More on EFSA's risk assessment here.

According to Directive 2001/18/EC:

  • Initial authorisations can be granted for up to 10 years (renewable)

  • GMOs must be monitored once placed on the market

  • Public consultation is compulsory

  • Labelling is required to guarantee consumers an informed choice

  • Information on GMOs must be recorded in a register

Final decision

Within three months of receiving the competent authority assessment report, the Commission proposes to Member States to grant or refuse the authorisation.

Authorisations are valid for a maximum of 10 years (renewable).

National representatives approve the Commission’s proposal by qualified majority in the Regulatory Committee under Directive 2001/18/EC.

If the Committee does not approve or reject the proposal by a qualified majority, the Commission may summon an Appeal Committee.
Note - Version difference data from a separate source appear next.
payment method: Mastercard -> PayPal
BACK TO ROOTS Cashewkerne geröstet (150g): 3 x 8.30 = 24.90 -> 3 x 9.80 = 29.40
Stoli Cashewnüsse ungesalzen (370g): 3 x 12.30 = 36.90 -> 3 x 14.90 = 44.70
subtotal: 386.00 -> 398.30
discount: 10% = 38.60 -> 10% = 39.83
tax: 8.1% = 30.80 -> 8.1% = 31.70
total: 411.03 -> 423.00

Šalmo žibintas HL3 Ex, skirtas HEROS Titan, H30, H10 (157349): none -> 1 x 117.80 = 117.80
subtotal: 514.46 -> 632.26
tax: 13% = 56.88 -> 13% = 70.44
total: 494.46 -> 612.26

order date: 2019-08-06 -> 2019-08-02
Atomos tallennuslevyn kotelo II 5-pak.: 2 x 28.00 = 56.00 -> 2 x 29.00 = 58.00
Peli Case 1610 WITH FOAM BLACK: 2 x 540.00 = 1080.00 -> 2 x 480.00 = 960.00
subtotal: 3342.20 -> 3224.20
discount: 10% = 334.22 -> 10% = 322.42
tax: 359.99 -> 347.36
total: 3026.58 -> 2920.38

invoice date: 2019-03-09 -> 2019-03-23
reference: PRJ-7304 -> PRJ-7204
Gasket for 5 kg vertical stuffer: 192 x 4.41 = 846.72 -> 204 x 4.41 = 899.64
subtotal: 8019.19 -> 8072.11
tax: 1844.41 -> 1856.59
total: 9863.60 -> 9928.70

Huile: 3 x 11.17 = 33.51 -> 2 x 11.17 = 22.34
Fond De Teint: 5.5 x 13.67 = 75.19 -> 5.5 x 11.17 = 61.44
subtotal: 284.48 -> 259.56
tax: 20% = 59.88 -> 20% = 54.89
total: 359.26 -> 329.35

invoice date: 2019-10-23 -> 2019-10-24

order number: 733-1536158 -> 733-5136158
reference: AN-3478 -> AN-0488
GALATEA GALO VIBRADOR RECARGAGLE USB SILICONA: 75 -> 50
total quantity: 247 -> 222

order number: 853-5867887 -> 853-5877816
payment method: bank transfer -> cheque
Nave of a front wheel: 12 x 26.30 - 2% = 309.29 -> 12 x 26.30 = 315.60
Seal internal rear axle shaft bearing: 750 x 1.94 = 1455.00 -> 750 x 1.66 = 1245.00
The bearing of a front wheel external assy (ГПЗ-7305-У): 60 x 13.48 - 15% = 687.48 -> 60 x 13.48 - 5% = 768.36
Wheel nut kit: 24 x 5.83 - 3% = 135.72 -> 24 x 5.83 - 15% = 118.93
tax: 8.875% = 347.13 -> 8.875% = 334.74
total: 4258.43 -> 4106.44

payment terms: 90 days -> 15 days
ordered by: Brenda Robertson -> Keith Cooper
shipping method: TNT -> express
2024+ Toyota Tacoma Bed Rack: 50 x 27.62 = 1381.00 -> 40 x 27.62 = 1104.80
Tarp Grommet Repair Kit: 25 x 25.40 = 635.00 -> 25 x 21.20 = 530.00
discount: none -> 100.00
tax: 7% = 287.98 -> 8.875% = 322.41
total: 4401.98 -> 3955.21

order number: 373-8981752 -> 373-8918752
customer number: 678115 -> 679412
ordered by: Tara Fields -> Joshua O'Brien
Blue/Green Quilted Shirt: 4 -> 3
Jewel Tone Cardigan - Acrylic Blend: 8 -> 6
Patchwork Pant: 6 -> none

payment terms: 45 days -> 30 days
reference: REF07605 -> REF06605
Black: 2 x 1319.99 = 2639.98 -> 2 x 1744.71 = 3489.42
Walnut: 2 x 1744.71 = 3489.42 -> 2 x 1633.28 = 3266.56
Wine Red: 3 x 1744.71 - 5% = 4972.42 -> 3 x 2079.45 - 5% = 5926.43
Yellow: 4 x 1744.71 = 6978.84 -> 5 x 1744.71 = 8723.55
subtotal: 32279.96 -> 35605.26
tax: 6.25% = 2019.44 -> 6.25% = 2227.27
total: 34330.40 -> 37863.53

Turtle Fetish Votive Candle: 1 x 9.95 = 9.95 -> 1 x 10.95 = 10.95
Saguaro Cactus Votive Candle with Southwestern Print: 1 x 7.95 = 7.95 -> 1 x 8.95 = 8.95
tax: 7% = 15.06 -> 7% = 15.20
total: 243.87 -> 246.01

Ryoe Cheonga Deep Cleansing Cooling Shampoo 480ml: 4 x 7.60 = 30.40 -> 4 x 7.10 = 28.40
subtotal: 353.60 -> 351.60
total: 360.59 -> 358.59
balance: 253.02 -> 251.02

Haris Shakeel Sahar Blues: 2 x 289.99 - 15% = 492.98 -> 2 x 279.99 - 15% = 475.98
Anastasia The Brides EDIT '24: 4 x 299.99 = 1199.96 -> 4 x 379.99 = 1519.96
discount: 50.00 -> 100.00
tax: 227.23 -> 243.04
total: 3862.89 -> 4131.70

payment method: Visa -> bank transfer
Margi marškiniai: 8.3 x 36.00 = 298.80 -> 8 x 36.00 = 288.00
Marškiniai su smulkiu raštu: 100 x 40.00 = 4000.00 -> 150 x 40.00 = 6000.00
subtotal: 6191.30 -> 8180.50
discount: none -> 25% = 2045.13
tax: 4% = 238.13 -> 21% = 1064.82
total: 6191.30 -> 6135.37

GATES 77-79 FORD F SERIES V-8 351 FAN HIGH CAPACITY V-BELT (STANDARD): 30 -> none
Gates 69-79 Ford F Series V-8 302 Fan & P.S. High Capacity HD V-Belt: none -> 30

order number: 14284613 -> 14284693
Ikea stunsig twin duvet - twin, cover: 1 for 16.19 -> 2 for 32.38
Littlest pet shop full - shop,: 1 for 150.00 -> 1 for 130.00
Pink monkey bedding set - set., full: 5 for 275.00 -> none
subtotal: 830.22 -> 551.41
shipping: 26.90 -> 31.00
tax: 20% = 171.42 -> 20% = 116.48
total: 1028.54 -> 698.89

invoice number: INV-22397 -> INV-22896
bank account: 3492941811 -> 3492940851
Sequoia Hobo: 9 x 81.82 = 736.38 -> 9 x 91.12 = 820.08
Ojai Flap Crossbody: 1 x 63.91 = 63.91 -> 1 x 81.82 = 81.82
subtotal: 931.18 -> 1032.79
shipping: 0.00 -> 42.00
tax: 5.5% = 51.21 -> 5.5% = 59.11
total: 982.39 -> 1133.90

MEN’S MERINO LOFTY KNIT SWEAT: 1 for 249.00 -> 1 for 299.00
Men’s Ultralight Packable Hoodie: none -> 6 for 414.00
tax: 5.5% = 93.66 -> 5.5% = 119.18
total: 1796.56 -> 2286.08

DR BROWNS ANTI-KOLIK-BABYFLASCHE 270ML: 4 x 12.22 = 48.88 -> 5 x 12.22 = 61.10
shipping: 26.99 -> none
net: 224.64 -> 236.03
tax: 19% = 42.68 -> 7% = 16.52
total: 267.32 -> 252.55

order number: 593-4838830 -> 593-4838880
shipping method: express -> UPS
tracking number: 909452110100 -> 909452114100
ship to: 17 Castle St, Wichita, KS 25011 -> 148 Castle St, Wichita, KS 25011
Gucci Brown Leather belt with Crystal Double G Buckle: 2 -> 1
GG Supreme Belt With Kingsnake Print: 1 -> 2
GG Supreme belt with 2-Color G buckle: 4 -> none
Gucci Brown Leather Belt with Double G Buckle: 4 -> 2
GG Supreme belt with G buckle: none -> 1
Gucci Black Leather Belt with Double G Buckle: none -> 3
If the Appeal Committee fails to reach an opinion by a qualified majority, the Commission has to take the final decision.

The procedure under Regulation (EC) 1829/2003 is described here.

Restricting or banning GMO cultivation

Under the new Directive (EU) 2015/412 Member States have 2 possibilities to restrict or prohibit GMO cultivation on their territory:

  • During the authorisation procedure, a Member State may ask to amend the geographical scope of the application to exclude part of or all its territory. The applicant has 30 days to adjust or confirm the scope of its application. Member States are allowed to ask for their territory to be reintegrated into the geographical scope of the authorisation after the GMO authorisation has been granted.

  • After a GMO has been authorised for cultivation in the EU, a Member State may adopt national opt out measures restricting or prohibiting the cultivation of a GM crop, by invoking compelling grounds such as environmental or agricultural policy objectives, town and country-planning, land use, coexistence, socio-economic impacts, or public policy.

Member States can use the new Directive’s provisions immediately, meaning that they can launch the procedure to adopt national opt out measures to ban/restrict cultivation of already authorised GMOs; or, during a 6 month transitional period (e.g. until 1 October 2015), they can request to be excluded from the geographical scope of the GMO applications that have already received an EFSA opinion or are already authorised.

Member States' demands for restriction of the geographical scope of a GMO application or authorisation can be found here.

Member States will still be able to adopt safeguard clauses to address new risks on health or the environment that may be identified after a GMO is authorised.

This new Directive imposes to Member States cultivating GMOs to put in place coexistence measures at their borders with non-cultivating Member States.